Independents and others have seen a large jump in support in recent weeks, according to a new opinion poll.

INDEPENDENT CANDIDATES HAVE overtaken Sinn Féin as the most popular choice for voters ahead of next month’s European Parliament elections, according to a new opinion poll.

The results from the latest poll by The Journal and Ireland Thinks show that almost a quarter of people (24%) plan to vote for candidates classed as ‘independents and others’ on 7 June, up from 17% last month.

The next most popular choice is Sinn Féin on 22% (down slightly from 23%).

The state of the other parties is as follows:

  • Fine Gael: 19% (down one percentage point)
  • Fianna Fáil: 16% (down one)
  • Green Party: 6% (no change)
  • Social Democrats: 5% (down one)
  • Aontú: 4% (down one)
  • Labour: 3% (no change)
  • Solidarity-People Before Profit: 2% (down one)

In a previous poll in the The Journal/Ireland Thinks European elections series last month, Sinn Féin was the most popular choice among voters with 23% of people saying they would back the party.

In the April poll, 15% of people said they planned to vote for independents and 2% intended to vote for ‘others’ – highlighting a large jump in support for these candidates in recent weeks.

The parties classed as ‘other’ include Independent Ireland, Rabharta, the Irish Freedom Party, Ireland First, and The Irish People.

In the May poll, Sinn Féin remains the most popular choice among younger voters (aged 18 to 34) at 26%, followed by independents on 19%.

Among voters who live with their parents, 27% said they would vote for Sinn Féin, followed by 21% who said they’d vote for ‘independents and others’, with much smaller percentages for other parties (for example, 14% said Fine Gael and 12% said Fianna Fáil).

Fine Gael is the most popular choice for voters aged 65 and older (30%).

Some 1,633 people took part in the poll between 2 and 7 May, and there is a margin of error of plus or minus 2.4%.

Likelihood of voting 

The vast majority of people who participated in the opinion poll said they plan on voting in the European elections with 85% saying they are ‘very likely’ to vote next month.

Most people across all age groups said they intend to vote – ranging from 79% among 18 to 34-year-olds to 88% in older age brackets.

However, it’s notable that just under half of eligible voters turned up at the polls in 2019.

A total of 73 candidates declared their intentions to run in the European elections before nominations closed at the start of the month.

There are 23 candidates running in both Ireland South (where five MEPs will be elected) and Dublin (which has four seats).

Some 27 candidates are running in the Midlands North West constituency (which has five seats).
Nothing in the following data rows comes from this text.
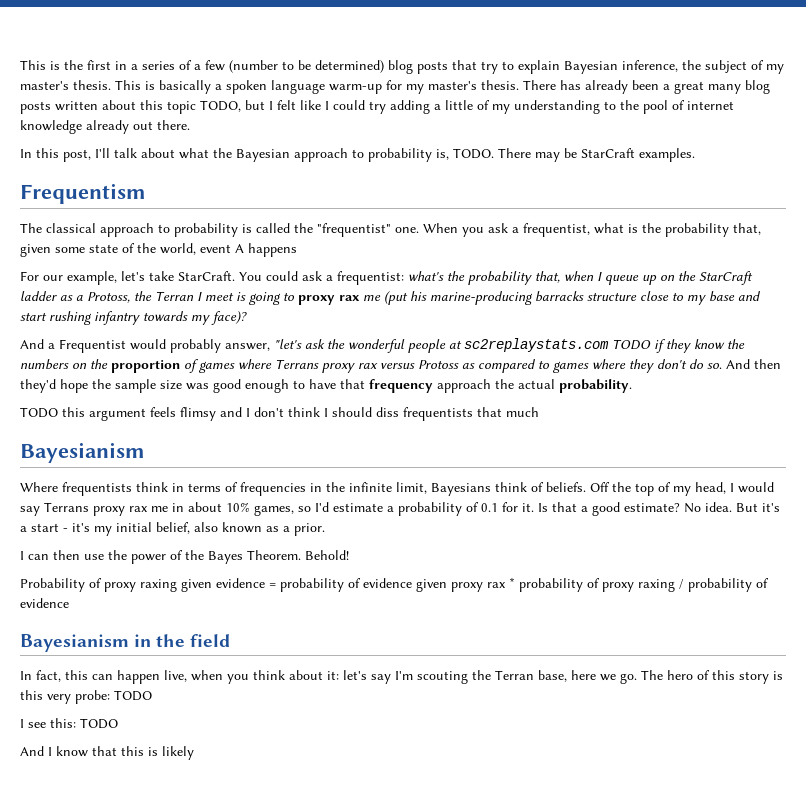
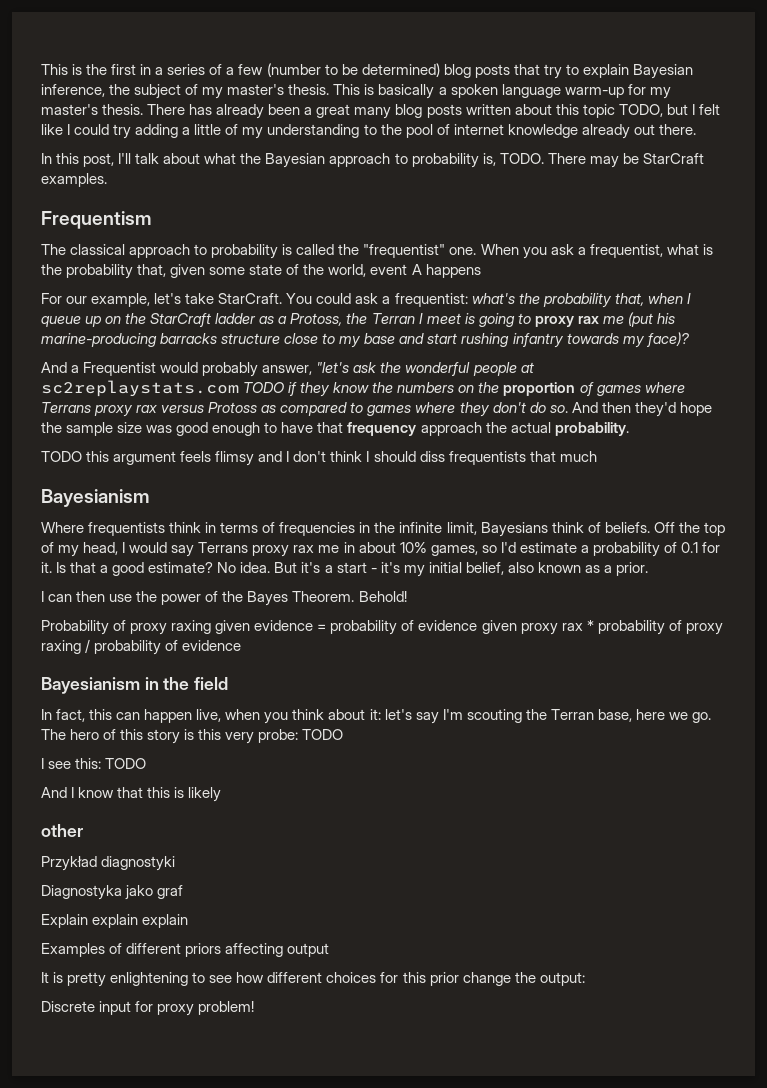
+ other
+ Przykład diagnostyki
+ Diagnostyka jako graf
+ Explain explain explain
+ Examples of different priors affecting output
+ It is pretty enlightening to see how different choices for this prior change the output:
+ Discrete input for proxy problem!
Several non-party candidates are running in each constituency.

Earlier this year, a report predicted that Eurosceptic, populist parties would top the polls in at least nine EU member states.

Austria, Belgium, Czechia, France, Hungary, Italy, the Netherlands, Poland and Slovakia are all expected to see anti-European candidates win seats in the European Parliament, according to the research.
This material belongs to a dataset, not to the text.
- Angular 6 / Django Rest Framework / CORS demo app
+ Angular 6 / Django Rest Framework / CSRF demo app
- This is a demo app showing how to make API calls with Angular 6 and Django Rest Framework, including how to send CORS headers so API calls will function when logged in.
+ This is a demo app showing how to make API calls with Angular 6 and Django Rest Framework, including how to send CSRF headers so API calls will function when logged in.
Eurosceptic candidates have not garnered as much support in Ireland to date, but the outcome of next month’s elections – at both European and local level – are eagerly awaited amid growing tensions over issues such as migration and the refugee crisis. 

A recent Eurobarometer report found that 83% of the Irish public are optimistic about the future of the EU – the highest ranking among the 27 member states, where the average is 61%.
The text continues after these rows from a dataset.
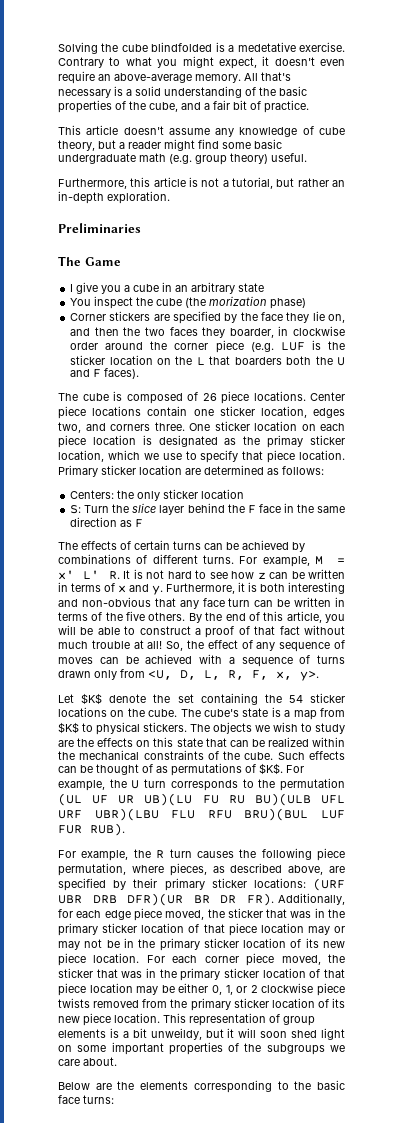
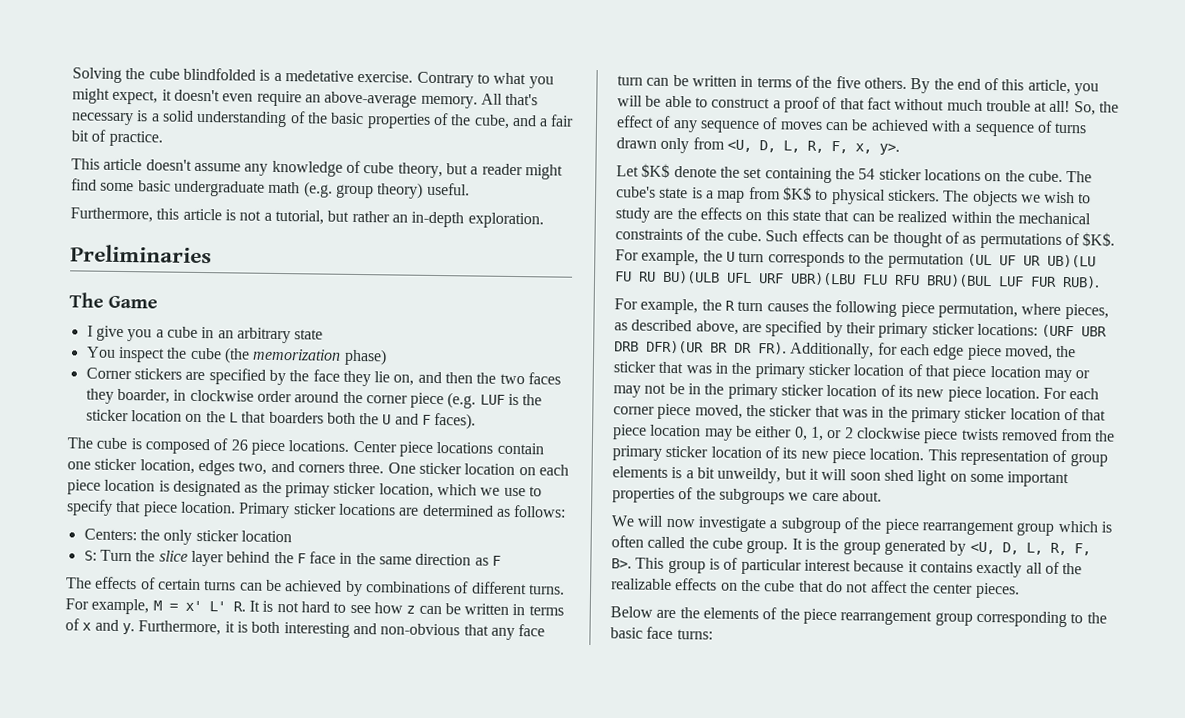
- You inspect the cube (the morization phase)
+ You inspect the cube (the memorization phase)
- Primary sticker location are determined as follows:
+ Primary sticker locations are determined as follows:
+ We will now investigate a subgroup of the piece rearrangement group which is often called the cube group. It is the group generated by <U, D, L, R, F, B>. This group is of particular interest because it contains exactly all of the realizable effects on the cube that do not affect the center pieces.
- Below are the elements corresponding to the basic face turns:
+ Below are the elements of the piece rearrangement group corresponding to the basic face turns:

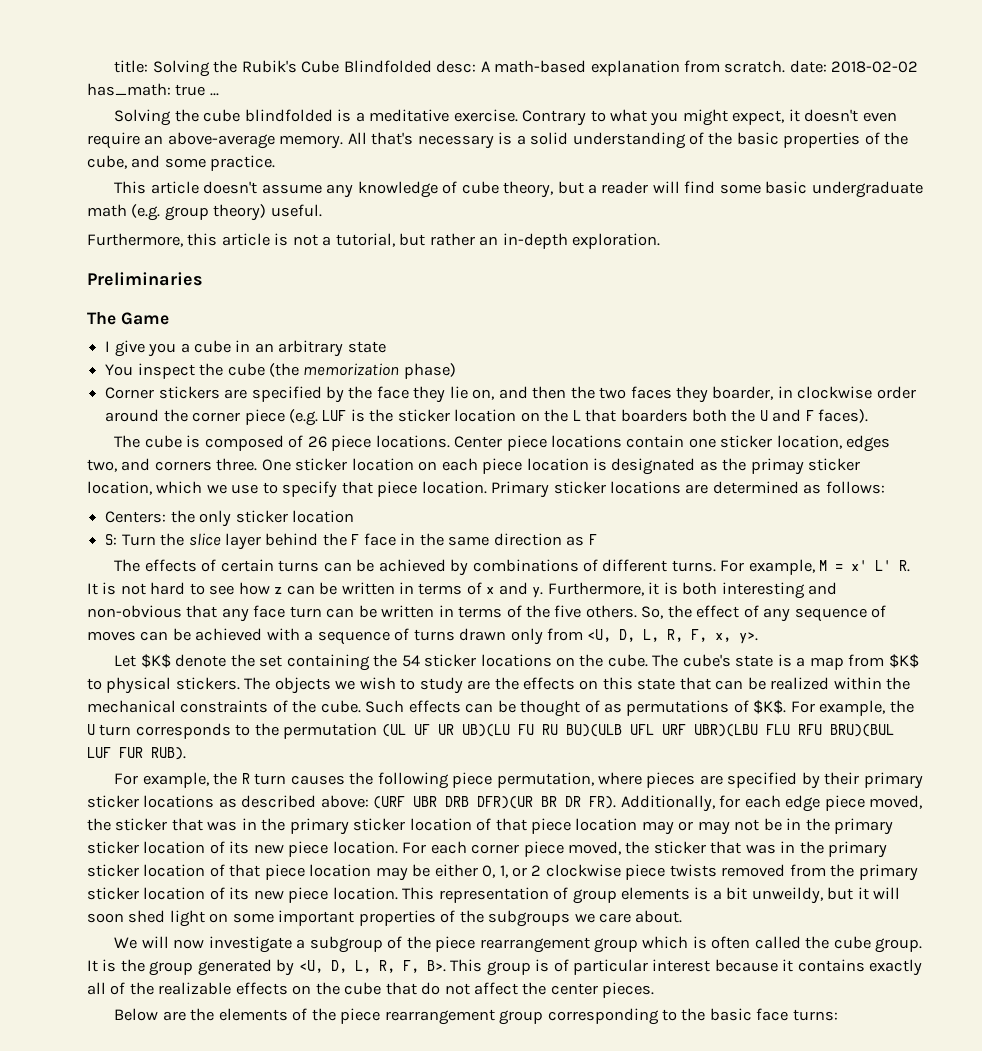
+ title: Solving the Rubik's Cube Blindfolded desc: A math-based explanation from scratch. date: 2018-02-02 has_math: true ...
- Solving the cube blindfolded is a medetative exercise.
+ Solving the cube blindfolded is a meditative exercise.
- All that's necessary is a solid understanding of the basic properties of the cube, and a fair bit of practice.
+ All that's necessary is a solid understanding of the basic properties of the cube, and some practice.
- This article doesn't assume any knowledge of cube theory, but a reader might find some basic undergraduate math (e.g. group theory) useful.
+ This article doesn't assume any knowledge of cube theory, but a reader will find some basic undergraduate math (e.g. group theory) useful.
- By the end of this article, you will be able to construct a proof of that fact without much trouble at all!
- For example, the R turn causes the following piece permutation, where pieces, as described above, are specified by their primary sticker locations: (URF UBR DRB DFR)(UR BR DR FR). Additionally, for each edge piece moved, the sticker that was in the primary sticker location of that piece location may or may not be in the primary sticker location of its new piece location.
+ For example, the R turn causes the following piece permutation, where pieces are specified by their primary sticker locations as described above: (URF UBR DRB DFR)(UR BR DR FR). Additionally, for each edge piece moved, the sticker that was in the primary sticker location of that piece location may or may not be in the primary sticker location of its new piece location.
The Journal/Ireland Thinks series of polls is running each month ahead of the European Parliament elections in June. It will continue to explore voter intentions, measure Irish public sentiment towards the EU on a number of issues and highlight any potential opinion gaps between different demographics of Irish society on matters important to them.


This work is co-funded by Journal Media and a grant programme from the European Parliament. Any opinions or conclusions expressed in this work are the author’s own. The European Parliament has no involvement in nor responsibility for the editorial content published by the project. For more information, see here.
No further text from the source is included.